This is the third post in a small series dedicated to analysing and dealing with deadlocks in PostgreSQL, and provides a real bugfixing case study. Check the first article for an introduction and the second one for guidelines and techniques.
This post describes how I attempted fixing a real deadlock bug in SUSE Manager, which is also affecting the Spacewalk project it’s based upon. Hopefully it will shed light to someone fixing a similar issue!
In doing this, I am roughly following the workflow described in the previous article.
Step 1, get a rough idea of what happened
First of all let’s check Postgres logs:
2015-02-18 08:25:43 CET susemanager susemanager ERROR: deadlock detected
2015-02-18 08:25:43 CET susemanager susemanager DETAIL: Process 13516 waits for ShareLock on transaction 2749181; blocked by process 13916.
Process 13916 waits for ShareLock on transaction 2749185; blocked by process 13516.

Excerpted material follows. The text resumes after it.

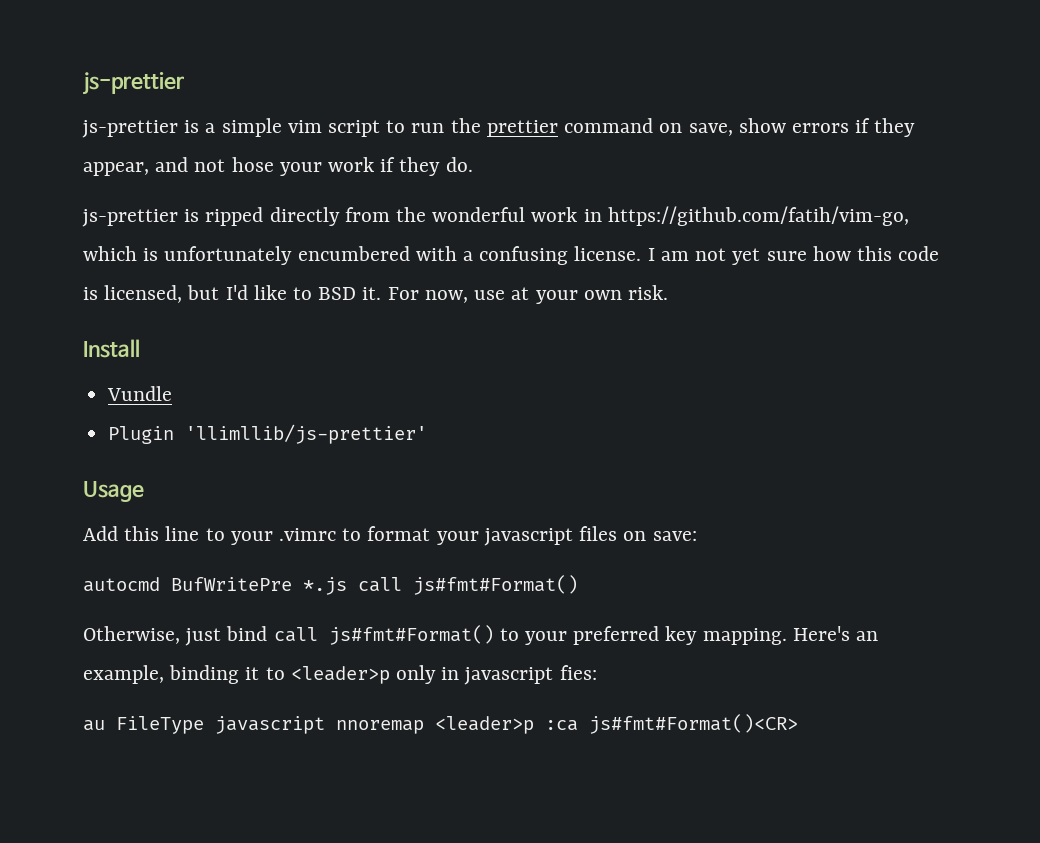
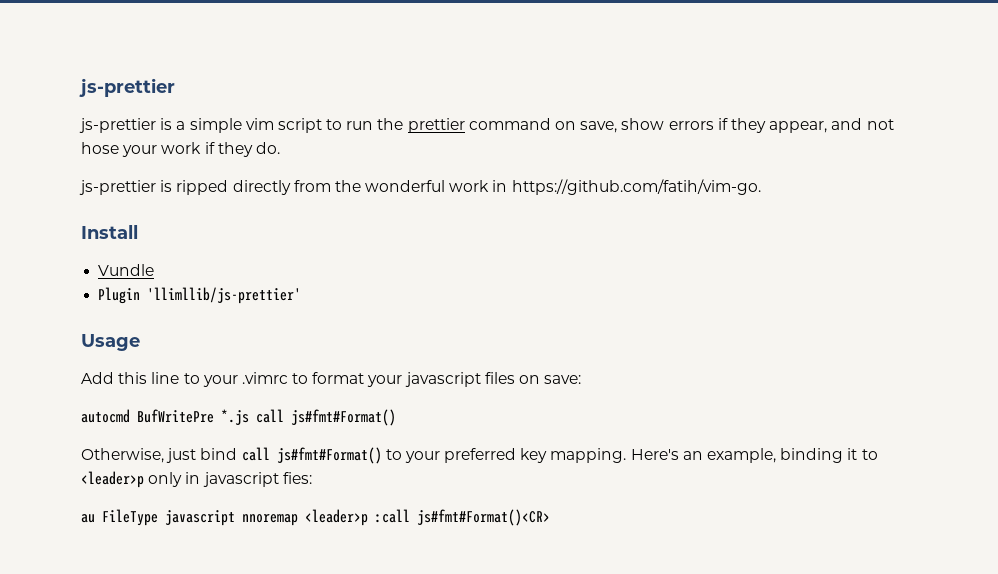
[607,206,909,226] [83,246,940,265] [83,285,668,304] https://github.com/fatih/vim-go, which is unfortunately encumbered with a confusing license. I am not yet sure how this code is licensed, but I'd like to BSD it. For now, use at your own risk. -> [511,179,761,195] https://github.com/fatih/vim-go.
[545,720,578,731] :ca -> [375,509,410,523] :call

Process 13516: select * from rhn_server.update_needed_cache($1) as result
Process 13916: select * from rhn_channel.subscribe_server($1, $2, 1, $3) as result
2015-02-18 08:25:43 CET susemanager susemanager HINT: See server log for query details.
2015-02-18 08:25:43 CET susemanager susemanager CONTEXT: SQL statement "SELECT 1 FROM ONLY "public"."rhnserver" x WHERE "id" OPERATOR(pg_catalog.=) $1 FOR SHARE OF x"
SQL statement "insert into rhnServerNeededCache
(server_id, errata_id, package_id, channel_id)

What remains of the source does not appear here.